Hobbies: Vol Firefighter in town,  Family owns 100 acres of woodland 6 miles from my home so working out there on maintaing the trails or making news one and harvesting firewood for burning at home.  ATV trail riding.  I have a 68 Dodge Charger Sublime Green in color.  I like having the Old car out and about but it takes time to keep her going as well,  also have a 78 Ford F150 old wood hauler need TLC to keep going,  Put a 5.0 in my 87 Ford Ranger and full little fast truck but need TLC to keep running.

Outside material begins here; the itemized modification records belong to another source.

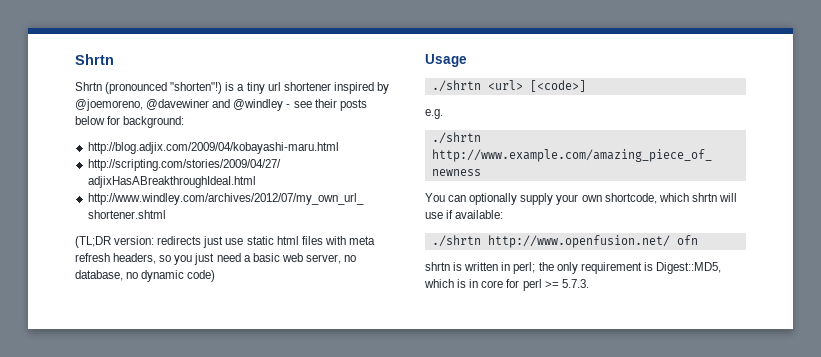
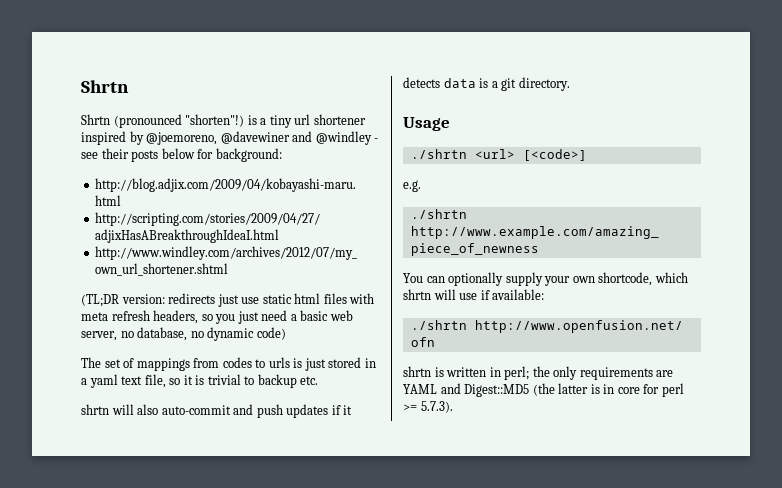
+ The set of mappings from codes to urls is just stored in a yaml text file, so it is trivial to backup etc.
+ shrtn will also auto-commit and push updates if it detects data is a git directory.
- shrtn is written in perl; the only requirement is Digest::MD5, which is in core for perl >= 5.7.3.
+ shrtn is written in perl; the only requirements are YAML and Digest::MD5 (the latter is in core for perl >= 5.7.3).

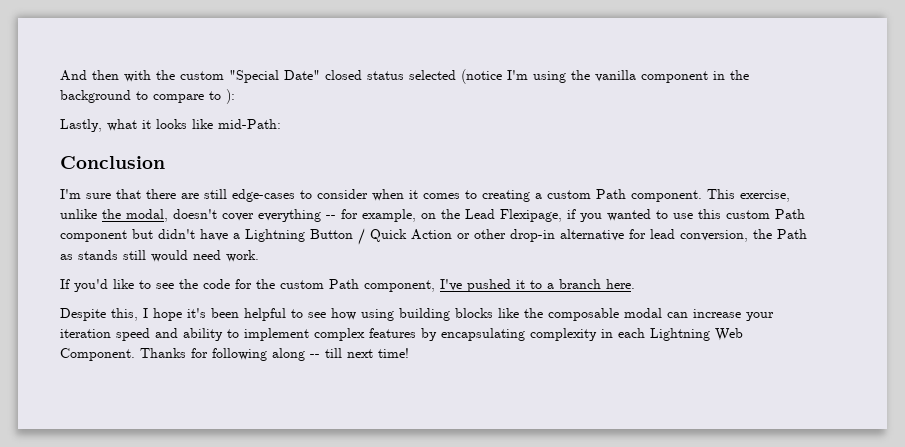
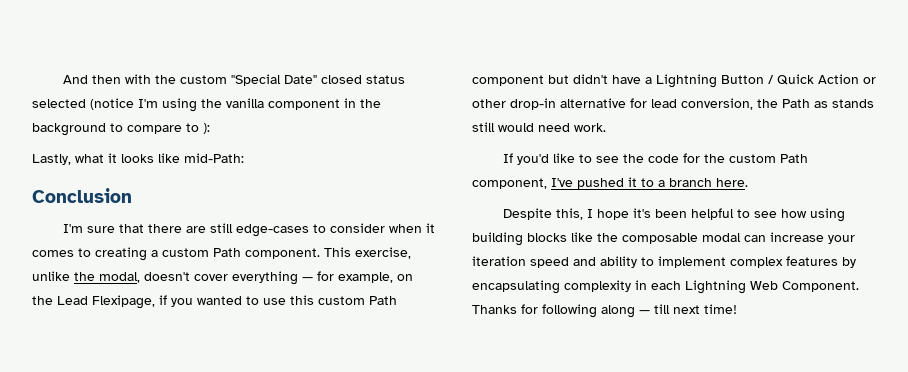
- This exercise, unlike the modal, doesn't cover everything -- for example, on the Lead Flexipage, if you wanted to use this custom Path component but didn't have a Lightning Button / Quick Action or other drop-in alternative for lead conversion, the Path as stands still would need work.
+ This exercise, unlike the modal, doesn't cover everything — for example, on the Lead Flexipage, if you wanted to use this custom Path component but didn't have a Lightning Button / Quick Action or other drop-in alternative for lead conversion, the Path as stands still would need work.
- Thanks for following along -- till next time!
+ Thanks for following along — till next time!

Wife,  who likes me 5 day's out of 7 so that's well ya know,
2 boys one is 2YO and likes to help on everything and the other is only 1 month old so doing the late night feedings and stuff 

sublime out.


----------



## WoodMann

Name: Mark 
Location: Santa Fe New Mexico, technically in the county 
Occupation: Grocer
Age: 40 next month
Burning History: Just over a year, learned a bargeload hanging out here.
Hobbies; ATVing, tinkering on the truck and a little bit of this and a little bit of that.............


----------



## mikeathens

Normally am anti-social, but what the hell...

Age: 37

Occupation : Civil/Environmental/Ecological Engineer (BSCE from OSU, MSCE from OSU)

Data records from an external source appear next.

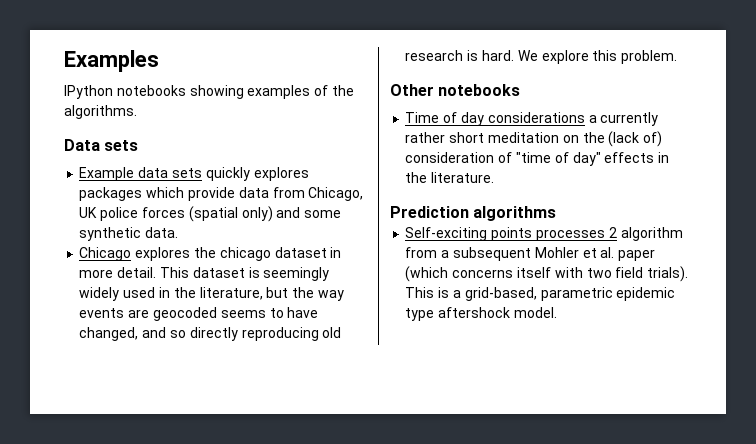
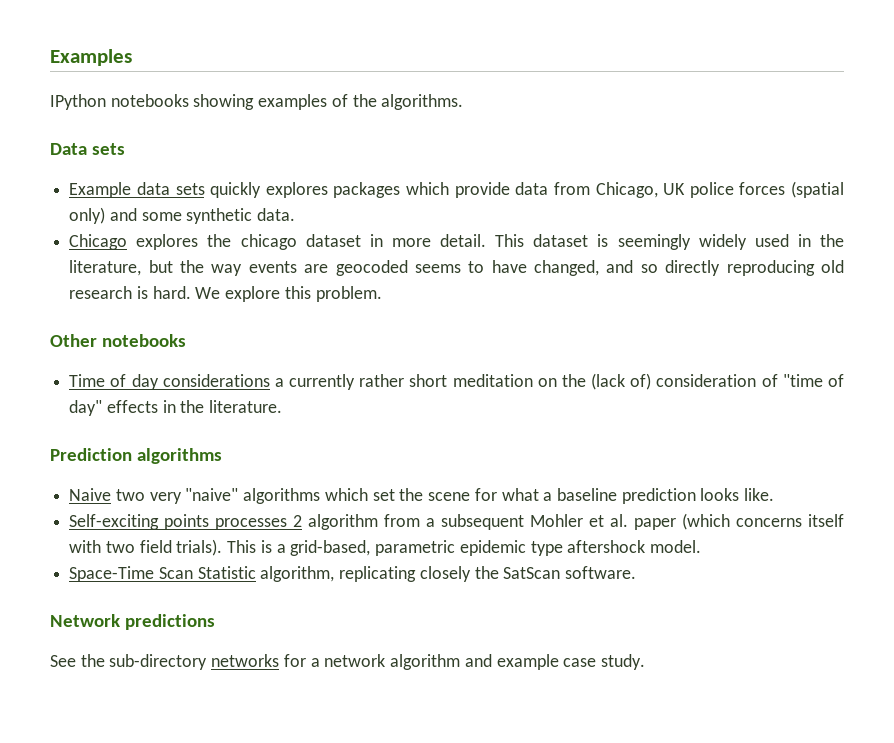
+ Naive two very "naive" algorithms which set the scene for what a baseline prediction looks like.
+ Space-Time Scan Statistic algorithm, replicating closely the SatScan software.
+ Network predictions
+ See the sub-directory networks for a network algorithm and example case study.

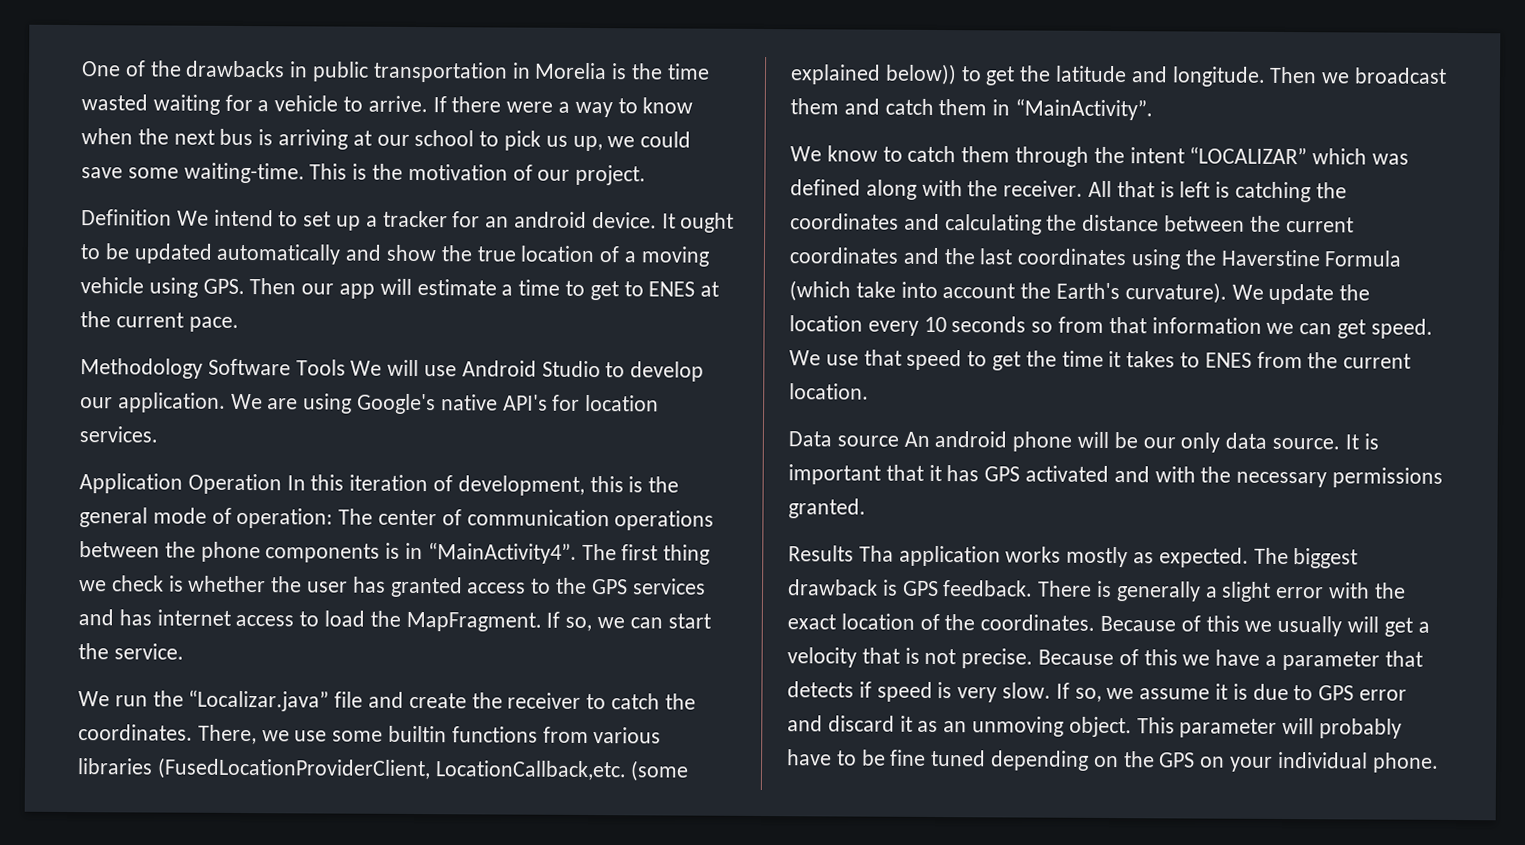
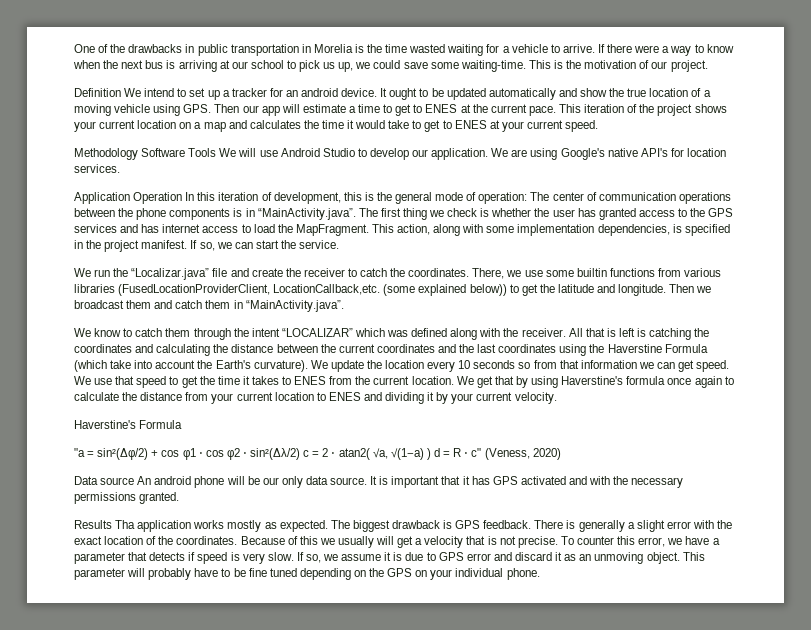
+ This iteration of the project shows your current location on a map and calculates the time it would take to get to ENES at your current speed.
- Application Operation In this iteration of development, this is the general mode of operation: The center of communication operations between the phone components is in “MainActivity4”. The first thing we check is whether the user has granted access to the GPS services and has internet access to load the MapFragment.
+ Application Operation In this iteration of development, this is the general mode of operation: The center of communication operations between the phone components is in “MainActivity.java”. The first thing we check is whether the user has granted access to the GPS services and has internet access to load the MapFragment.
+ This action, along with some implementation dependencies, is specified in the project manifest.
- Then we broadcast them and catch them in “MainActivity”.
+ Then we broadcast them and catch them in “MainActivity.java”.
+ We get that by using Haverstine's formula once again to calculate the distance from your current location to ENES and dividing it by your current velocity.
+ Haverstine's Formula
+ "a = sin²(Δφ/2) + cos φ1 ⋅ cos φ2 ⋅ sin²(Δλ/2) c = 2 ⋅ atan2( √a, √(1−a) ) d = R ⋅ c" (Veness, 2020)
- Because of this we have a parameter that detects if speed is very slow.
+ To counter this error, we have a parameter that detects if speed is very slow.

Location: Way the hell out in the middle of Athens County, Ohio

Years Burning: 9...first four in my little house in the middle of nowhere with a small DW Cat.  Then, got married, knocked up wife (not necessarily in that order), and moved to bigger house in the woods.  Started in that house with a too-small DW Cat, upgraded to DW large non-cat, then to Hearthstone Heritage, and now, I'm the proud fatehr of a Hearthstone Mansfield and Heartland Sweetheart.  Oh, I also have two daughters. 

Hobbies and such: Renovating my old log cabin, managing my forest land, mountain biking (when I have time), home brewing, gardening and canning, muzzleloader hunting, and of course sepnding time with my daughters.  Most down time involves the consumption of some type of beer.  I can't seem to produce enough homebrew for myself, so it has to be supplemented.


----------



## Bigg_Redd

Hello. my name is Jeremiah
I live in Shelton, WA
I am a Prison Guard
I'm 33
I've been burning firewood for 33 years
I read a lot, work out a lot, cut lots of firewood, ride dirtbikes, drink beer. . .


----------



## shweebies

Age: 32 

Occupation : Husband and I have a horse drawn carriage company - we do horse drawn funerals. We also sell grass fed longhorn beef. Longhorn beef is 1/3 less calories, fat and colesterol to white chicken.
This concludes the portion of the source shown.